カメラのシャッター音みたいの音が聞こえると、画面に情報が記載された。
----------------------------
鑑定レベル1
名前 無属性魔石
種類 魔石
効果 魔力の蓄積(レベル7)
レア度 6
備考
----------------------------

「鑑定レベル1 名前 無属性魔石 種類 魔石 効果 魔力の蓄積(レベル7) レア度 6 備考は何も記載なし だったわ。」
「そうなの・・・・・。」
「って、ジェシカ文字読めるの?」

やばい、読んでしまった。3歳児に読めるわけないのに。ジェシーお姉ちゃんすんなり受け入れてくれたが、アイルお兄ちゃんは、私が文字を読んだのに疑問を持った。
「うーん。なんかわからないけど。わかったの。意味は分からないけど、カグラ様のだから。」
「そうだよね。カグラ様だし。」

カグラ様って何なの?
「無属性魔石で、レベル7か、6階でとれるレベルじゃなくないですか、ハーバード」
「いや、ジェシー。行ったら、ロックゴーレムが現れて、頑張って何とか倒したんだ・・・。やばかった。」
「ロックゴーレムって、12階層の魔物じゃない。どうしたの?」
「わからないけど、急に現れたんだ。僕が1人の時だと、偶にハイレベルの魔物が出てくるんだけどどうしてだろう。
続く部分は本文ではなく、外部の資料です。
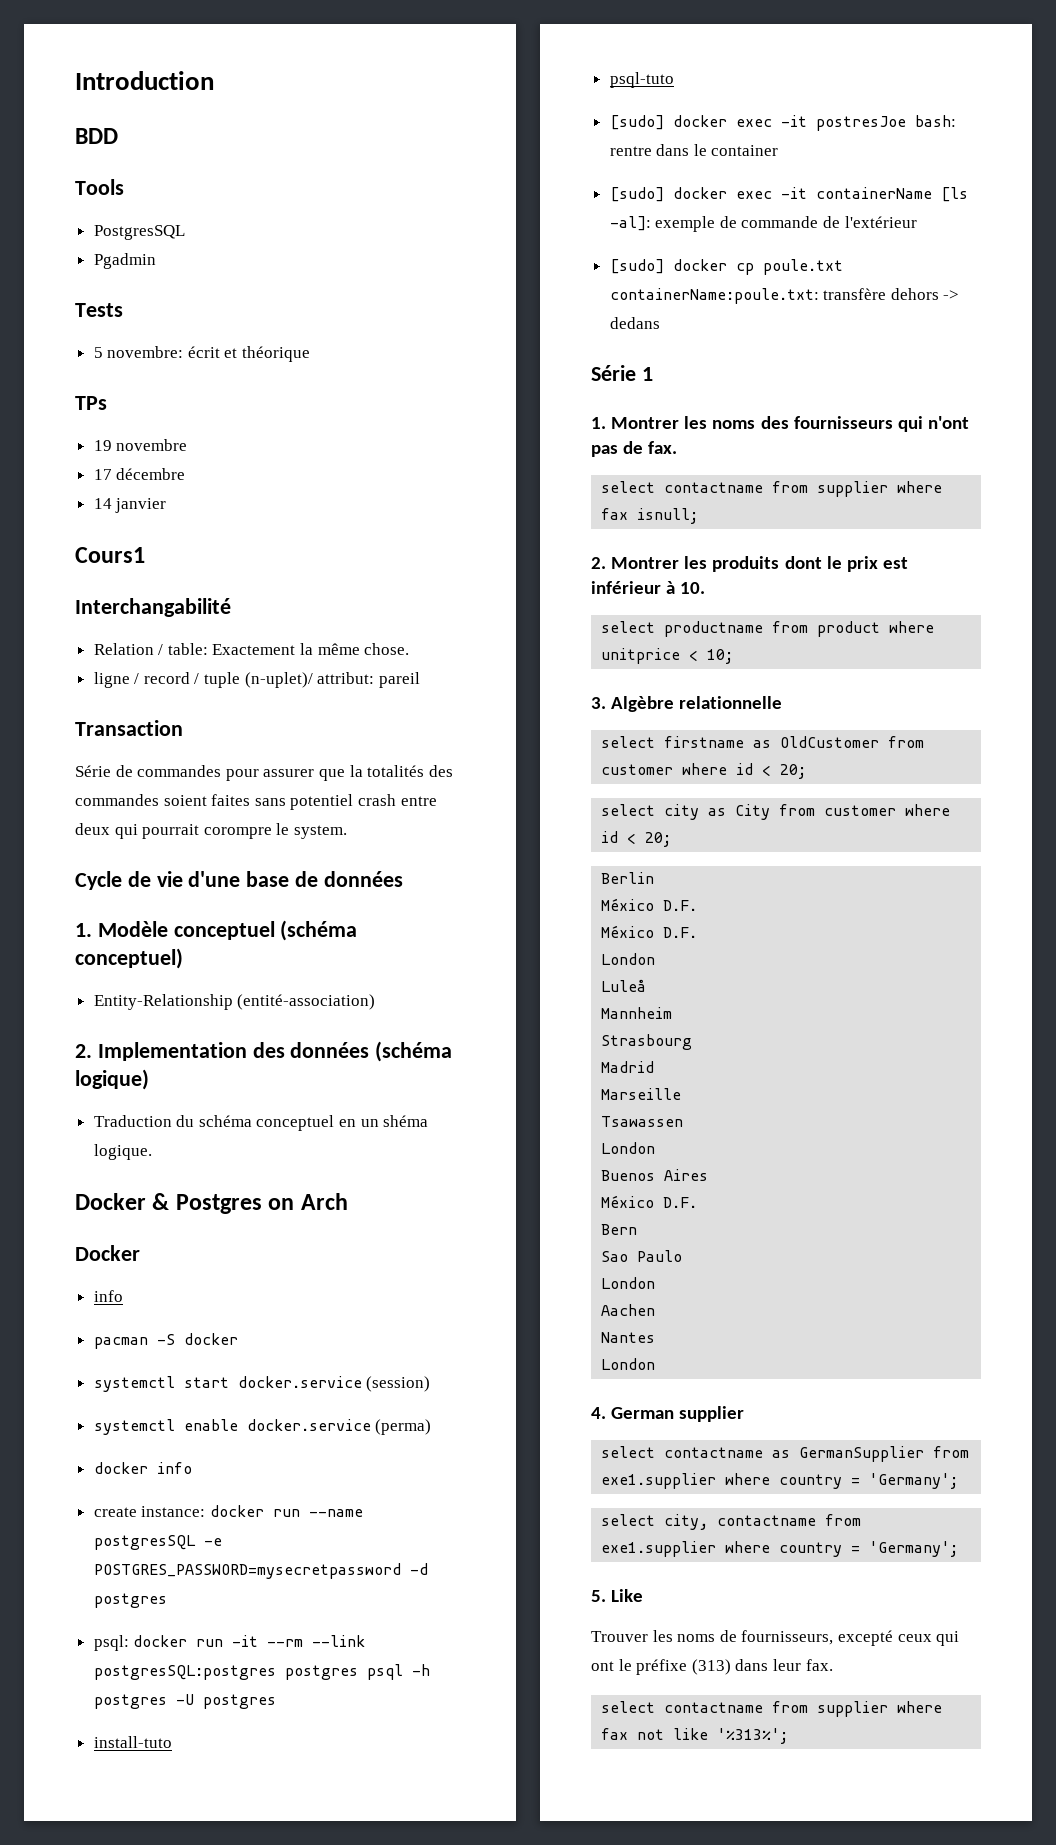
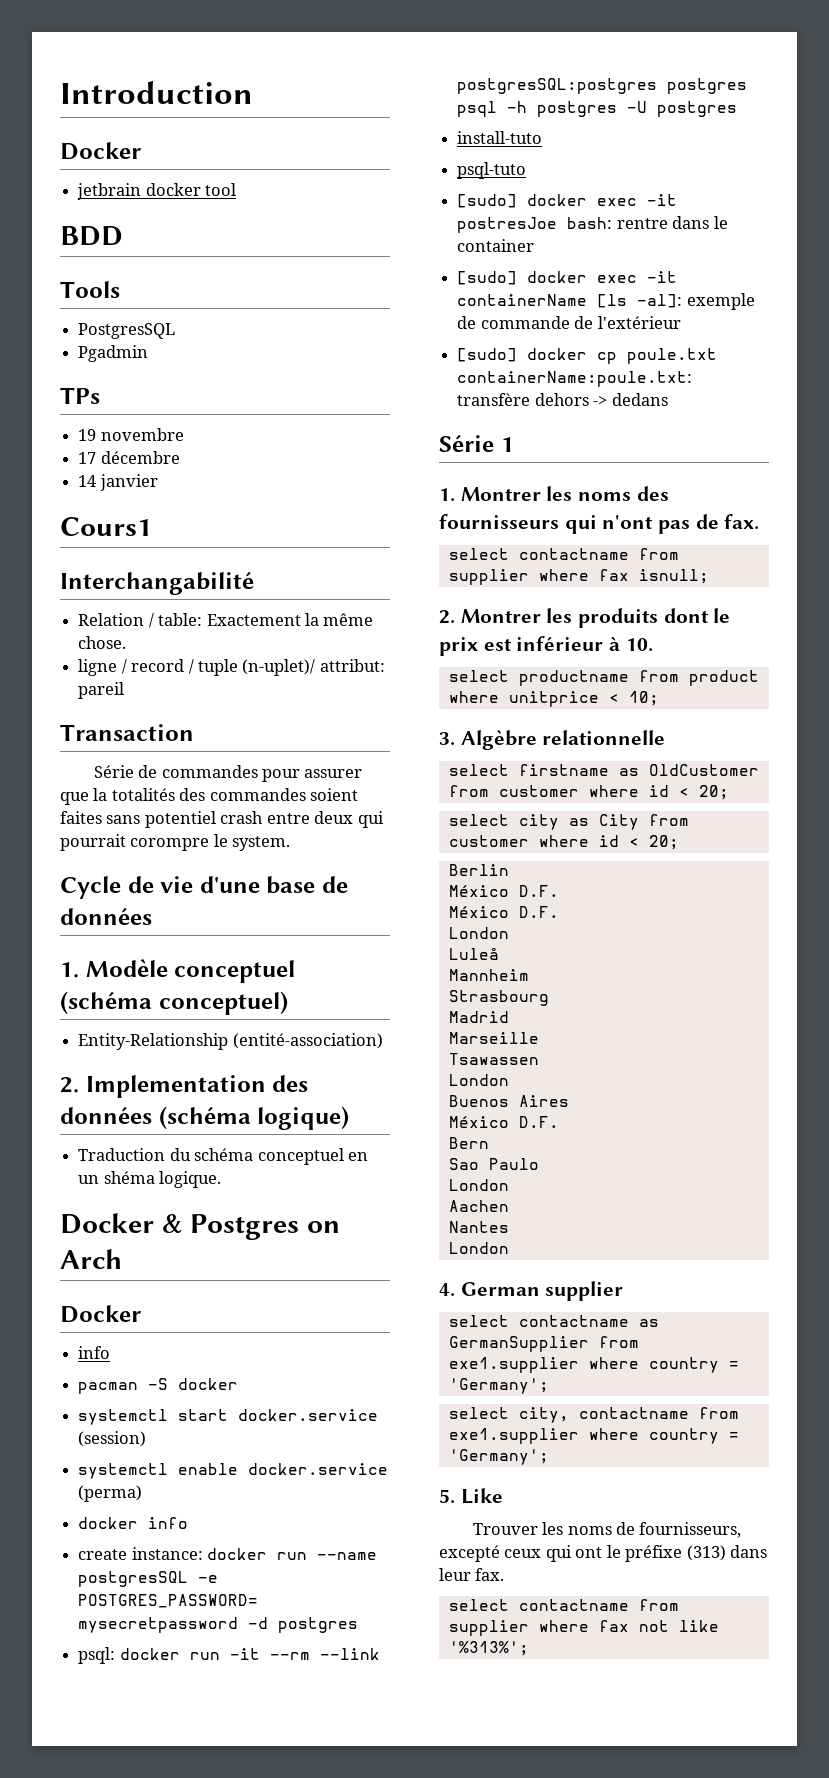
  Introduction
+ Docker
+ jetbrain docker tool
- Tests
- 5 novembre: écrit et théorique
」

お兄ちゃん誰かに嵌められてないか?平民で優秀だと命を狙われることがあるみたいだけど、結構ひどい嫌がらせだし、それを普通に切り返すお兄ちゃんて・・・。
「他に何を取ってきたの、見せて。」
「わかったよ。ちょっとまって。」

気を取り直して、ハーバードお兄ちゃんが、次々と、今日取ってきたのものを出してくれた。私は片っ端から鑑定し、アイルお兄ちゃんが、メモっていく。

魔石42個が終わり、薬草に移った。

----------------------------
鑑定レベル1
名前 口有り草
種類 薬草
効果 ポーション素材(レベル1)
レア度 1
品質 普通
備考
----------------------------
花が口の様な形をした草だ。ポーションつまり、傷を治す薬の原料になる。
何となくポーションを押してみると、

----------------------------
素材が足りないため作れません。
素材を保管しますか?
  YES
  NO
----------------------------
??素材を保管できるって??ここは、・・・っていけないいけない。NOっと

「ジェシカどうした?」
「いえ、ちょっと疲れちゃって。もう少し待ってね。」
「そうか。無理するなよ。」
「大丈夫よ。」

アイルお兄ちゃんが気づかってくれる。
次に品質を押してみた。
----------------------------
神聖魔法で品質を高めますか?
  YES
  NO
----------------------------
えっ?神聖魔法?そうか、グリーン様の神聖魔法・・・。使ってみたいな・・・みたい。YES・・・押しちゃった。
と押した瞬間、体の力を一気に吸い取られた感じだ。意識が・・・・。何とか踏ん張って、鑑定板を見ると、
----------------------------
鑑定レベル1
名前 口有り草
種類 薬草
効果 ポーション素材(レベル1)
レア度 1
品質 最高
備考
----------------------------
品質が最高になっていた。私は頑張って
「名前 口有り草 種類 薬草 効果 ポーション素材(レベル1) レア度 1 品質 最高」
「へっ、品質最高・・・・。お兄ちゃん凄いじゃん。ポーションにしたら良いのが出来るだろうね。」

アイルお兄ちゃんは驚き、ハーバードお兄ちゃんびっくりしている。
「お兄ちゃんたち、少し疲れたから、お昼寝していい?もうすぐお夕飯だからお夕飯まで・・・・。」

「あっ、すまん。疲れたよな・・。今日は洗礼にも行ってきたし。鑑定板とはいえ魔法の負荷はかかるからな。僕が魔法で鑑定をやったらせいぜい1日50回が限度、ジェシカだと、まだ1回やったら倒れちゃうレベルだもんな。鑑定板を使ってるとはいえ、初めての魔法は、相当な負荷だろう。お夕飯に起こすから部屋で寝てきなさい。」
「ありがとう・・・。」
私は頑張ってベットまで行き、お夕飯まで寝た。